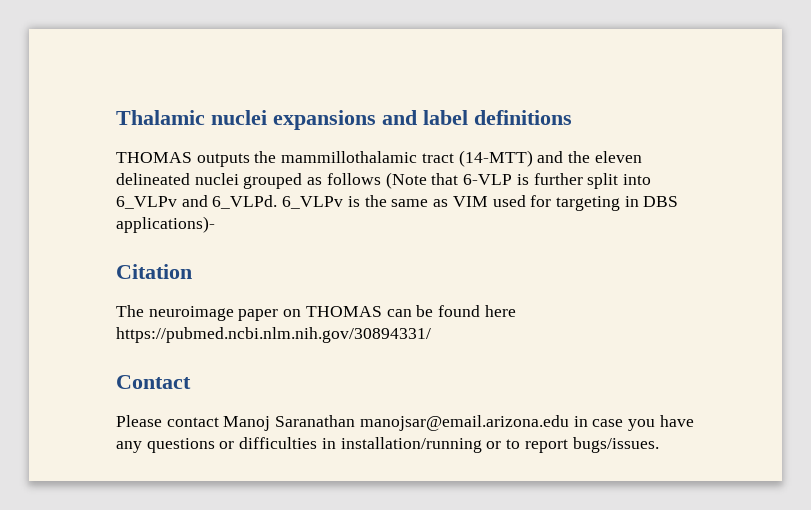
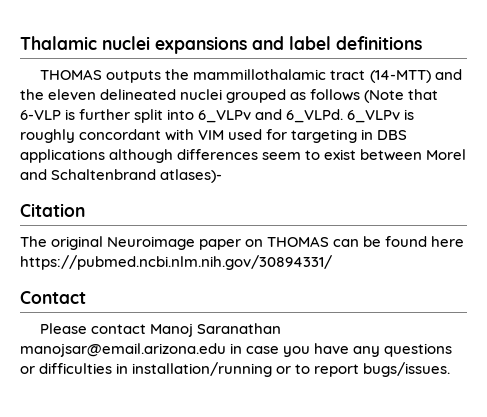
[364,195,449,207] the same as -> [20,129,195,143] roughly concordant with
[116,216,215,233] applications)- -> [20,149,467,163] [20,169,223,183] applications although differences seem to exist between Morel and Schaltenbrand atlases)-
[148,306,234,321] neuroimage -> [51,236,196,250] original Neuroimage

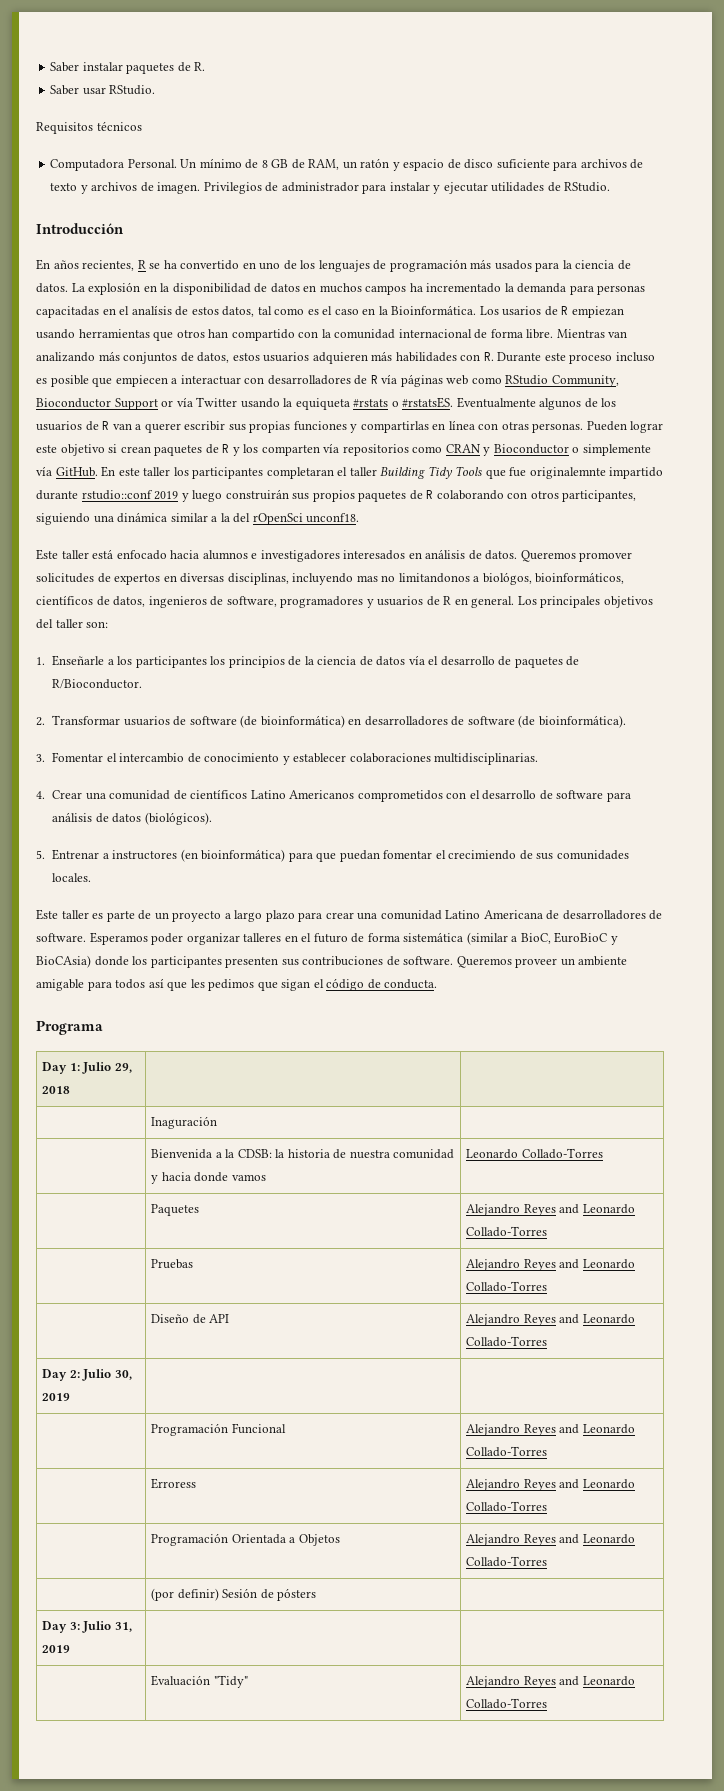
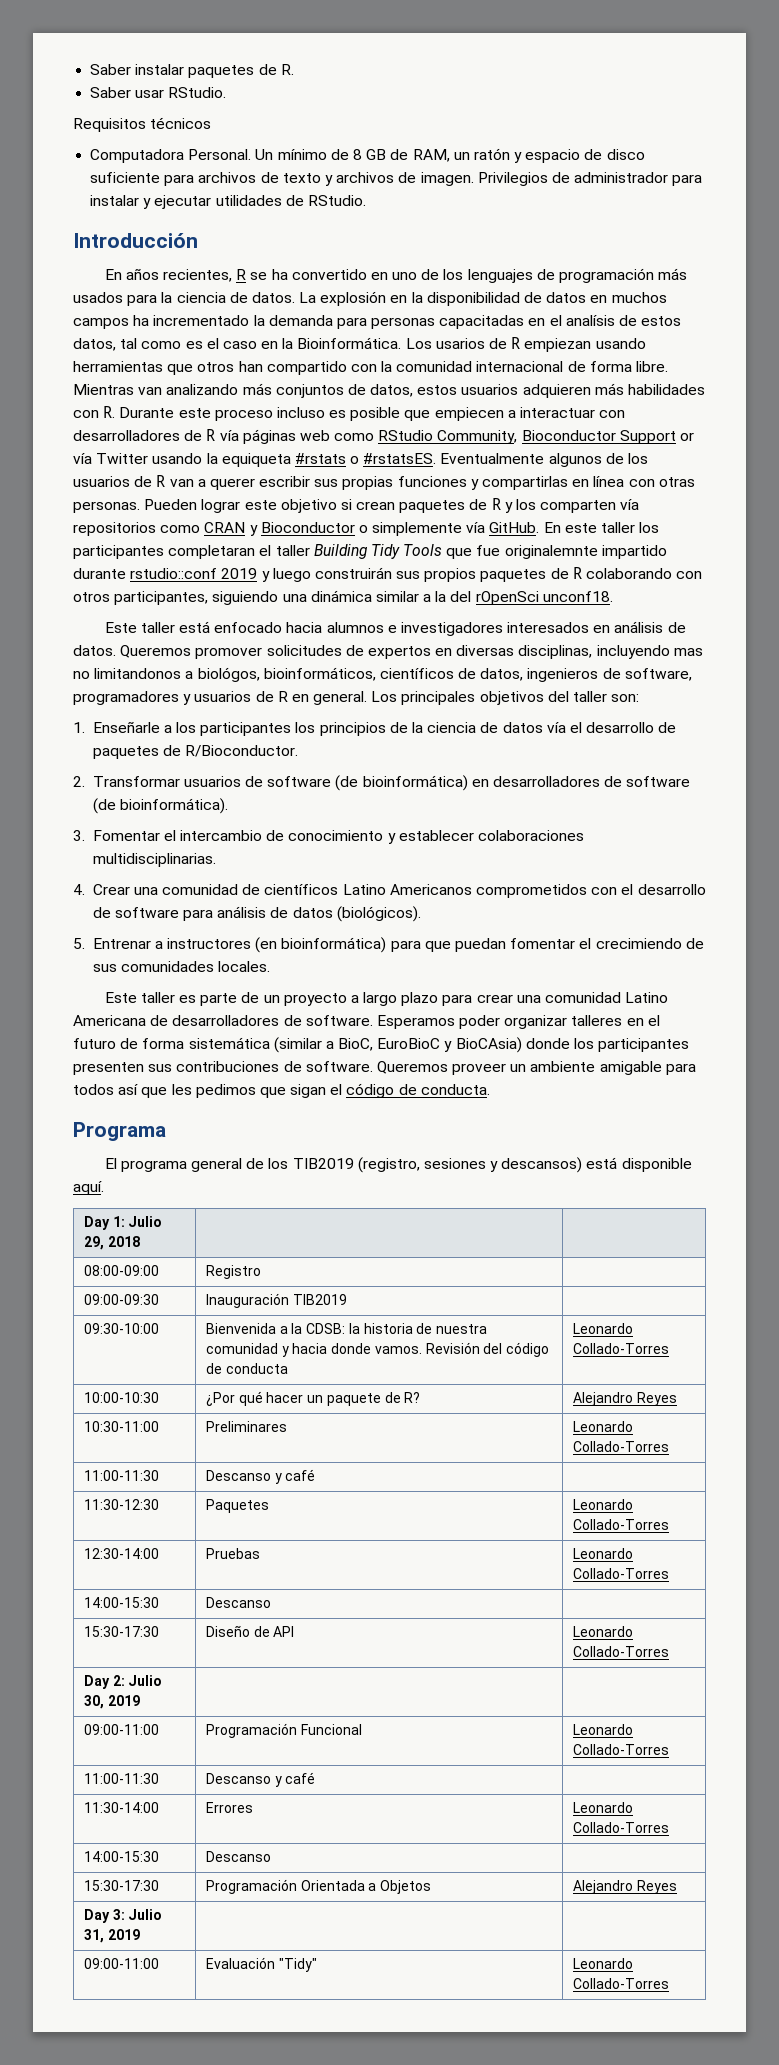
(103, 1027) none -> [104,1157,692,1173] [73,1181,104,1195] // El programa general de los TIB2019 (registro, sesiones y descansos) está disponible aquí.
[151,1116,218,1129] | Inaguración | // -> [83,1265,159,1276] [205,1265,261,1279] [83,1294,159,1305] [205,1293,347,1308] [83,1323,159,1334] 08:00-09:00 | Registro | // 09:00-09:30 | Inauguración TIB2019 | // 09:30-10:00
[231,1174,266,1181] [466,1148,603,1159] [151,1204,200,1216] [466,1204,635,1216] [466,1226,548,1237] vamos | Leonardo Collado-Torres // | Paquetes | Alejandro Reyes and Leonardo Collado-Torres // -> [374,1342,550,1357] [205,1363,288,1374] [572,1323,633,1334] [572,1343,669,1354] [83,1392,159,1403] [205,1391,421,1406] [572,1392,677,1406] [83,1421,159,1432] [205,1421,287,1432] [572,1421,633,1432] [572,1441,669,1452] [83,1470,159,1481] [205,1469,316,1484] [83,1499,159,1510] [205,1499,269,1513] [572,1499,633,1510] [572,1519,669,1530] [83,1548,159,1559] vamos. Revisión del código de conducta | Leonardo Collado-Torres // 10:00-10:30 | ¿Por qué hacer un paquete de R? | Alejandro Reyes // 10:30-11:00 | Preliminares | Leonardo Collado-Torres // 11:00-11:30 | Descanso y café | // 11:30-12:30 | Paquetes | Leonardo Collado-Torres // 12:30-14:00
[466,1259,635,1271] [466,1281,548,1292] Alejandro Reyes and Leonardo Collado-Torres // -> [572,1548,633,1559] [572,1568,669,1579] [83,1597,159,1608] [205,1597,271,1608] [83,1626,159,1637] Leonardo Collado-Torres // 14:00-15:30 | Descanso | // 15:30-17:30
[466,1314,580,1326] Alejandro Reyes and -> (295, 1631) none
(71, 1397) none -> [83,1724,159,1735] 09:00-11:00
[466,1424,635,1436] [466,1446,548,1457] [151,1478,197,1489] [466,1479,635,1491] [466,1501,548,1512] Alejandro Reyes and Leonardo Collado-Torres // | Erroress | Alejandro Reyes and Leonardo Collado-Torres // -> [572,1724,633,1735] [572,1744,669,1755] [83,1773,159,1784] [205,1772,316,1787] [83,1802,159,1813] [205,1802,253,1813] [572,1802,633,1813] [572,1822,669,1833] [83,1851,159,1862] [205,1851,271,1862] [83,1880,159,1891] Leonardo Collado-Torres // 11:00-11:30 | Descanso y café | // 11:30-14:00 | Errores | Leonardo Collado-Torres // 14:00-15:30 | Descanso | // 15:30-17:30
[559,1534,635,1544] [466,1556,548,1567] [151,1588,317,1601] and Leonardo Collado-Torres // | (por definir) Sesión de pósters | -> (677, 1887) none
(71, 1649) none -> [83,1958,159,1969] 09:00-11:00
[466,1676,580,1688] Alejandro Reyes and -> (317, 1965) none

---

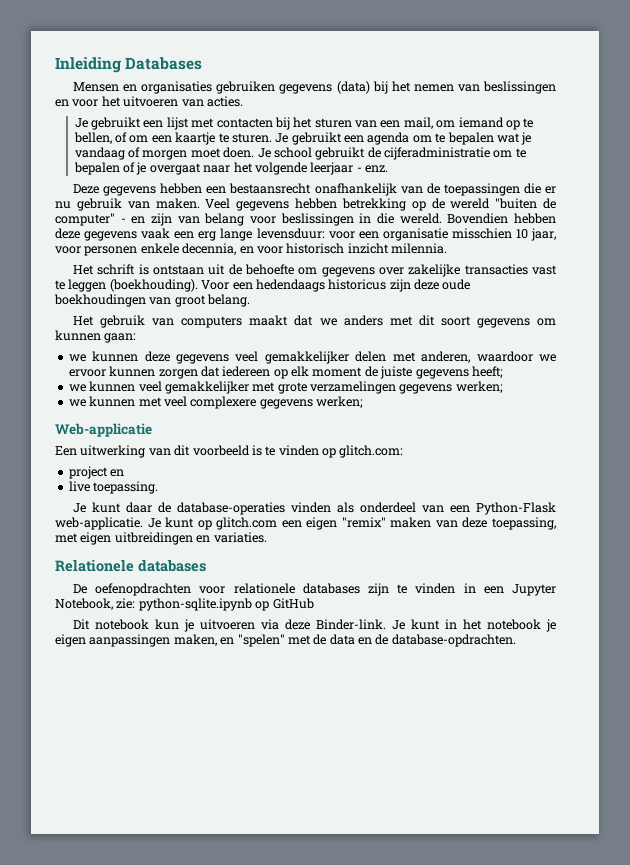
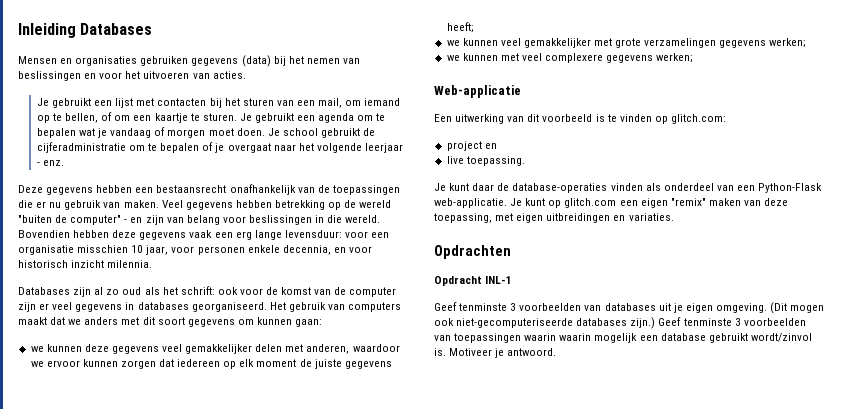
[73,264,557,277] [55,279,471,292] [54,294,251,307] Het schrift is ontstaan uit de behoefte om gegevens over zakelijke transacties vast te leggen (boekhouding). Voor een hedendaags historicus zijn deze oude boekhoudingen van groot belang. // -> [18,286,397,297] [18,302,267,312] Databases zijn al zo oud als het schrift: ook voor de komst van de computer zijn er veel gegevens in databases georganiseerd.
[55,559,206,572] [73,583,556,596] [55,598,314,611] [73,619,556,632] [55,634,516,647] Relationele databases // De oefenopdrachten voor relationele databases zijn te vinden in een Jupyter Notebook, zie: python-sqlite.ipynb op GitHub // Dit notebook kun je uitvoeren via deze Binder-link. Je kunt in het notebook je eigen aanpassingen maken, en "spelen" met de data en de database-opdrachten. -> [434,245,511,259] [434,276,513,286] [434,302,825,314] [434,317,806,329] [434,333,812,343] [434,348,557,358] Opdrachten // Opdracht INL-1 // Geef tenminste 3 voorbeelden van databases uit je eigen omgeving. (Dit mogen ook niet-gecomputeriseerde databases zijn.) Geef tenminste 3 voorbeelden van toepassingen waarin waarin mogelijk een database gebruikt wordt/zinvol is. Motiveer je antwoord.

* * *

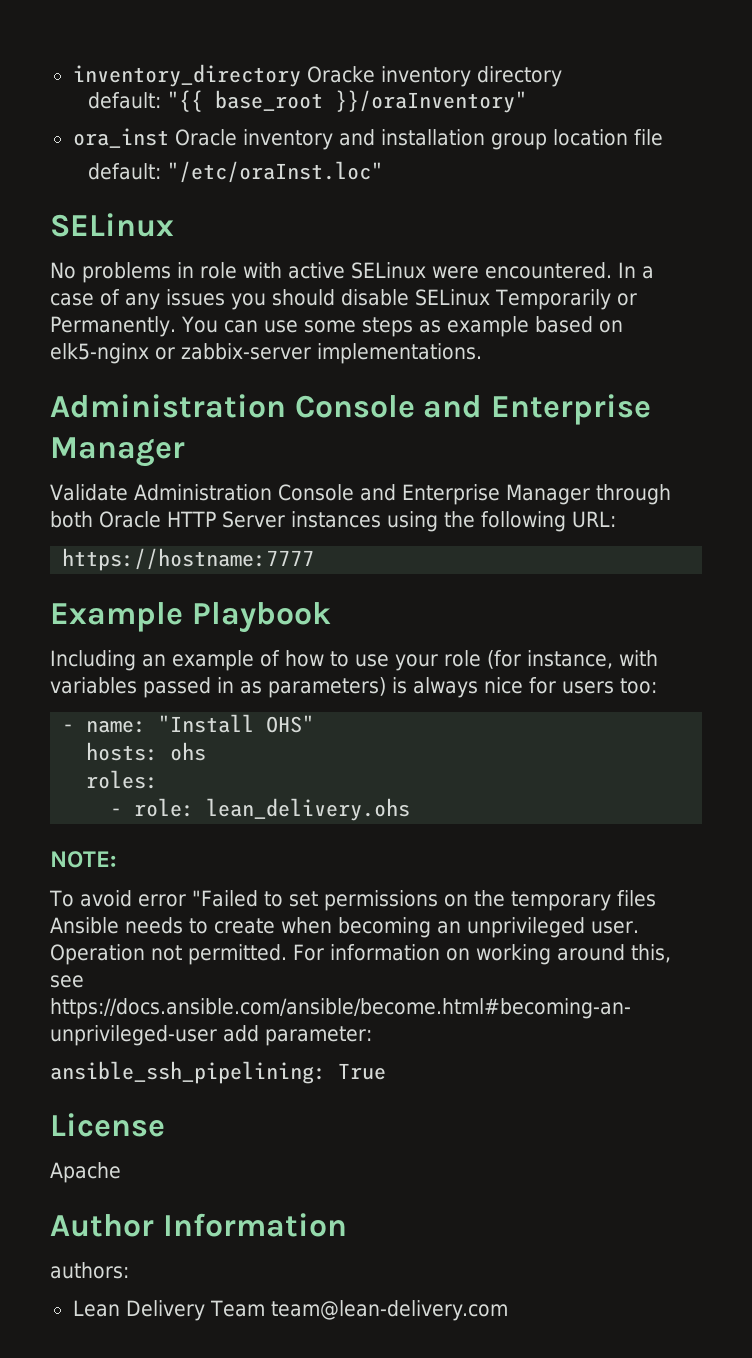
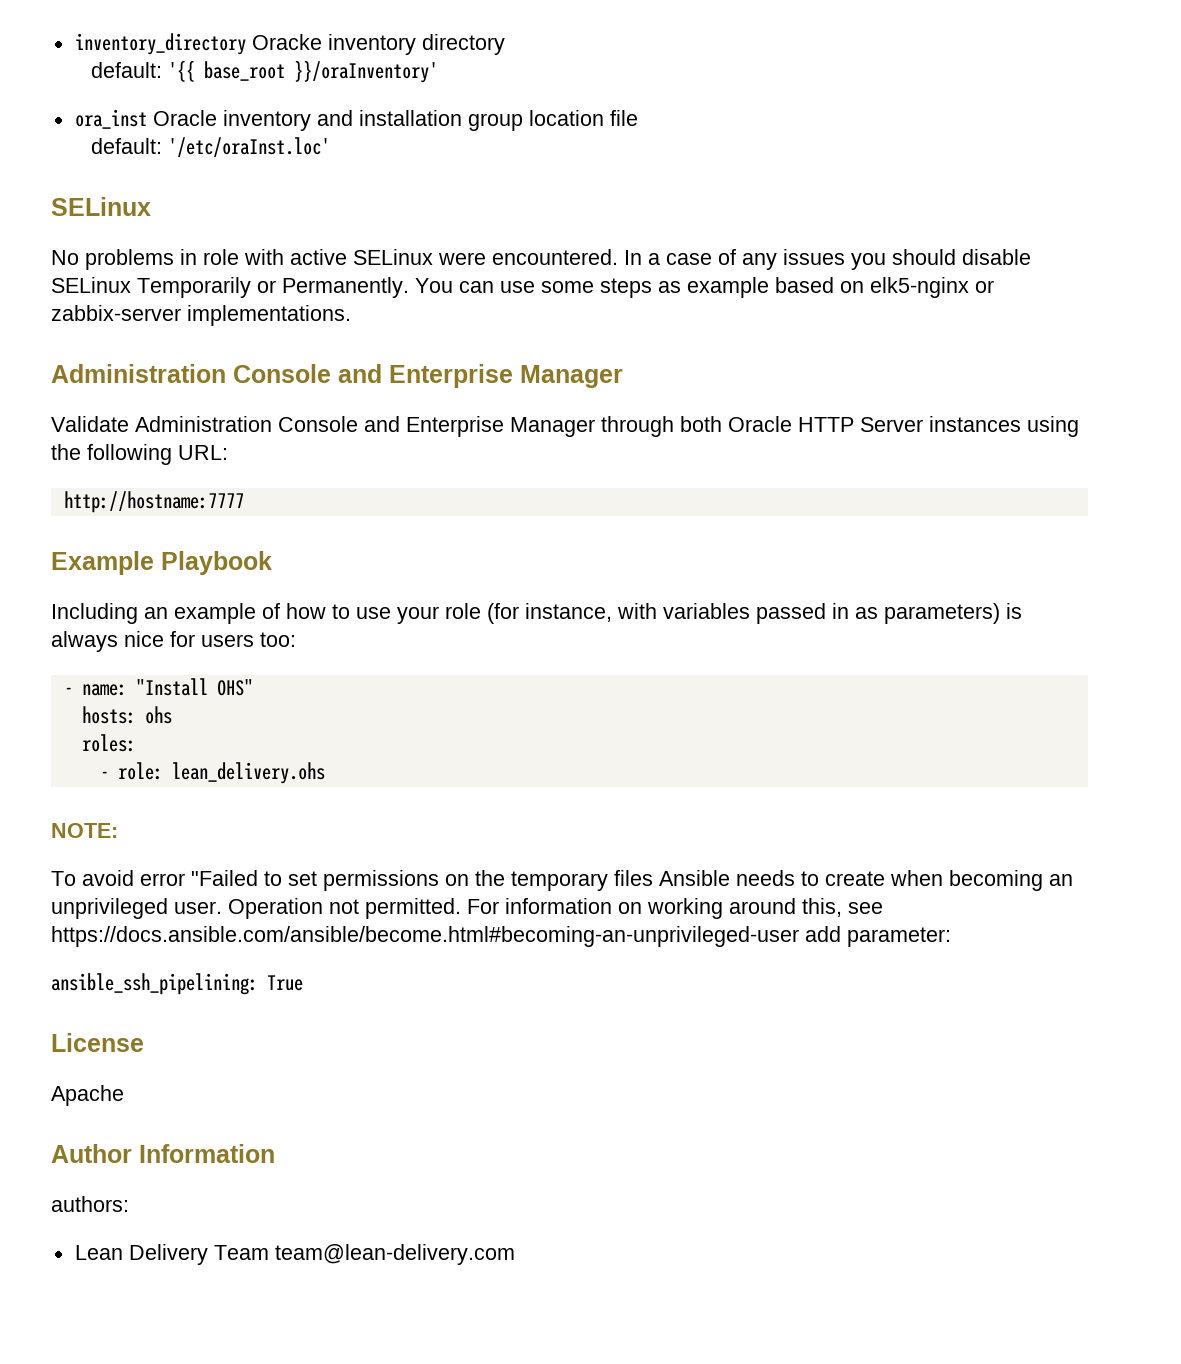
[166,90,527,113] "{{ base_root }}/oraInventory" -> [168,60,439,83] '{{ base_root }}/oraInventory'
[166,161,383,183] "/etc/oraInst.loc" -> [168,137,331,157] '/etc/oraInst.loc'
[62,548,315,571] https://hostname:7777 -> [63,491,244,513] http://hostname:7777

Exercise description ▸ Would you report every line of the entries above containing the word "none"?

Task solution ▸
(103, 1027) none -> [104,1157,692,1173] [73,1181,104,1195] // El programa general de los TIB2019 (registro, sesiones y descansos) está disponible aquí.
[466,1314,580,1326] Alejandro Reyes and -> (295, 1631) none
(71, 1397) none -> [83,1724,159,1735] 09:00-11:00
[559,1534,635,1544] [466,1556,548,1567] [151,1588,317,1601] and Leonardo Collado-Torres // | (por definir) Sesión de pósters | -> (677, 1887) none
(71, 1649) none -> [83,1958,159,1969] 09:00-11:00
[466,1676,580,1688] Alejandro Reyes and -> (317, 1965) none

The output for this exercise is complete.